Records shown:

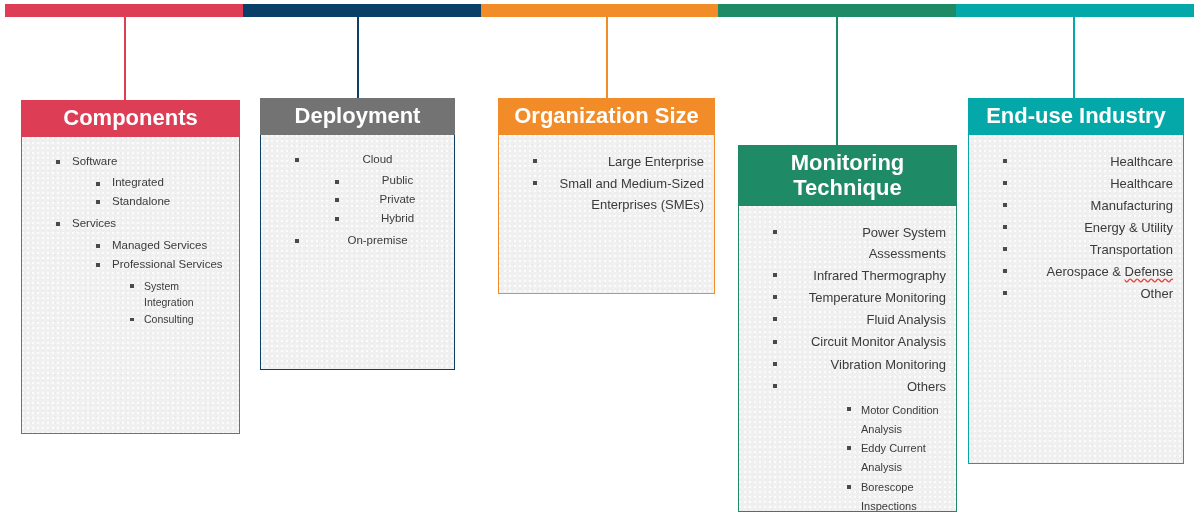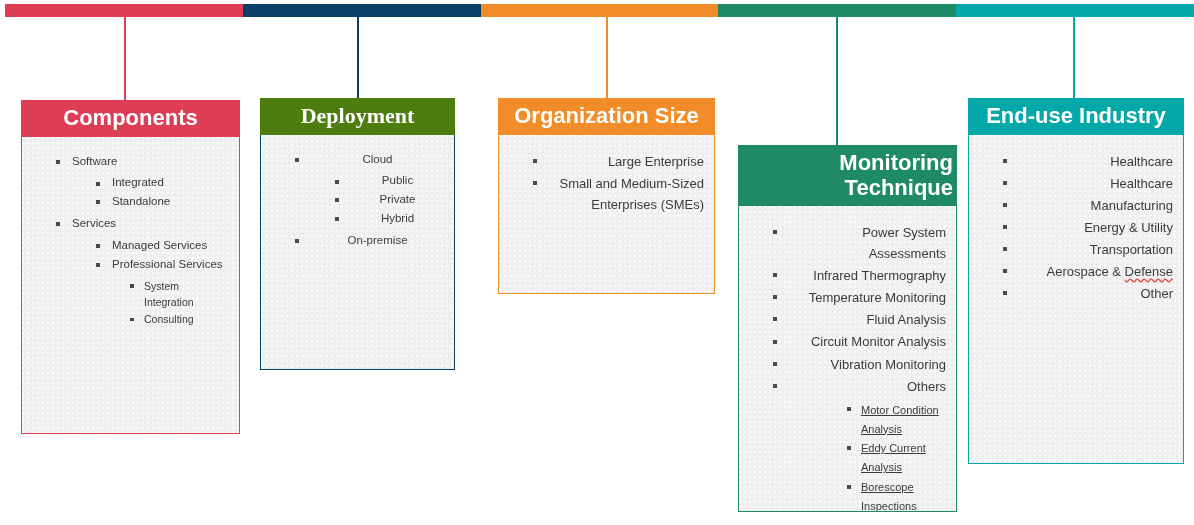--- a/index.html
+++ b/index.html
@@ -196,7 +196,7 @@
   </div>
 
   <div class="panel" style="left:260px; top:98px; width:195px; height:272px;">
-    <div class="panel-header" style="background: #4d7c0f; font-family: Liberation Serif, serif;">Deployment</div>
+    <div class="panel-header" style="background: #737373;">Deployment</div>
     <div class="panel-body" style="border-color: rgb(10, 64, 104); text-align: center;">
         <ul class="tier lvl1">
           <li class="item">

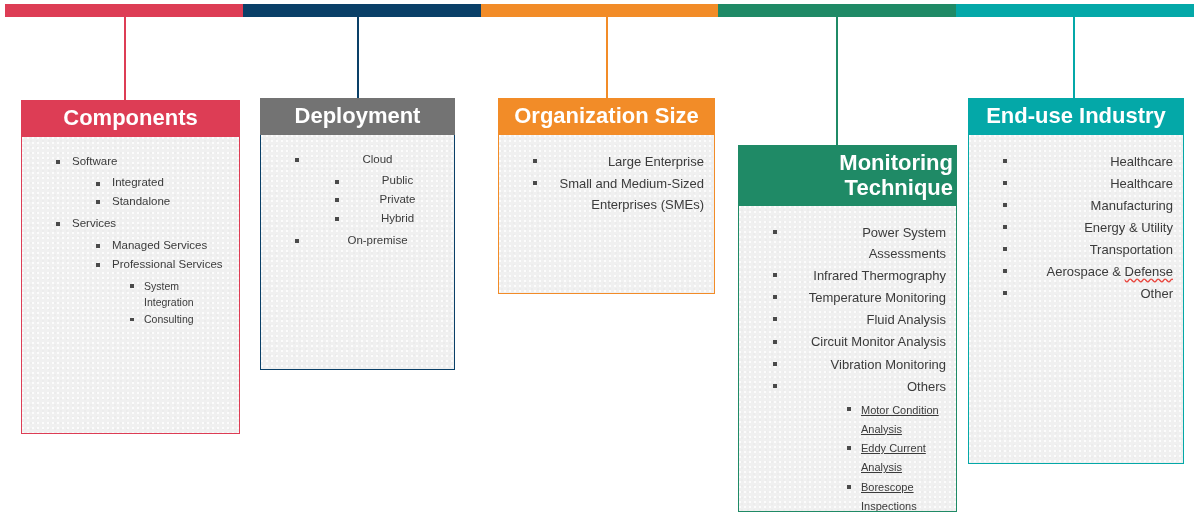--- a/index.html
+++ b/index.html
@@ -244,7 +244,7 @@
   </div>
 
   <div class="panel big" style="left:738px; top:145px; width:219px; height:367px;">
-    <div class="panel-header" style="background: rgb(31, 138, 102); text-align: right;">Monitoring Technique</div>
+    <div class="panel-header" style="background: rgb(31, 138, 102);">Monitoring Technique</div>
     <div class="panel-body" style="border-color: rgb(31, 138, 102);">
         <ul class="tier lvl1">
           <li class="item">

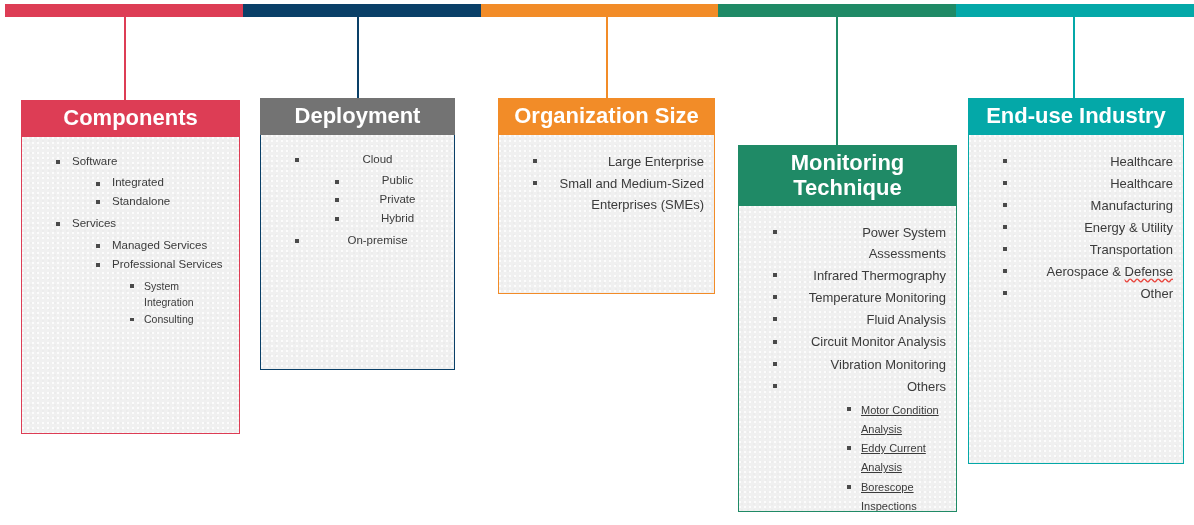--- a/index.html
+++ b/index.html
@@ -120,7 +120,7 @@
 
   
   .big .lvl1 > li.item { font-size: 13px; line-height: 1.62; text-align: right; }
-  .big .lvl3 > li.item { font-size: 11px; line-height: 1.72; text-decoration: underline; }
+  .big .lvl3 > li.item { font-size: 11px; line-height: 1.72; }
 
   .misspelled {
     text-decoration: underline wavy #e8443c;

Goal of the exercise: Word for word, repeat each line of the records, and leave every image out.

Answer to the problem:
--- a/index.html
+++ b/index.html
@@ -196,7 +196,7 @@
   </div>
 
   <div class="panel" style="left:260px; top:98px; width:195px; height:272px;">
-    <div class="panel-header" style="background: #4d7c0f; font-family: Liberation Serif, serif;">Deployment</div>
+    <div class="panel-header" style="background: #737373;">Deployment</div>
     <div class="panel-body" style="border-color: rgb(10, 64, 104); text-align: center;">
         <ul class="tier lvl1">
           <li class="item">

--- a/index.html
+++ b/index.html
@@ -244,7 +244,7 @@
   </div>
 
   <div class="panel big" style="left:738px; top:145px; width:219px; height:367px;">
-    <div class="panel-header" style="background: rgb(31, 138, 102); text-align: right;">Monitoring Technique</div>
+    <div class="panel-header" style="background: rgb(31, 138, 102);">Monitoring Technique</div>
     <div class="panel-body" style="border-color: rgb(31, 138, 102);">
         <ul class="tier lvl1">
           <li class="item">

--- a/index.html
+++ b/index.html
@@ -120,7 +120,7 @@
 
   
   .big .lvl1 > li.item { font-size: 13px; line-height: 1.62; text-align: right; }
-  .big .lvl3 > li.item { font-size: 11px; line-height: 1.72; text-decoration: underline; }
+  .big .lvl3 > li.item { font-size: 11px; line-height: 1.72; }
 
   .misspelled {
     text-decoration: underline wavy #e8443c;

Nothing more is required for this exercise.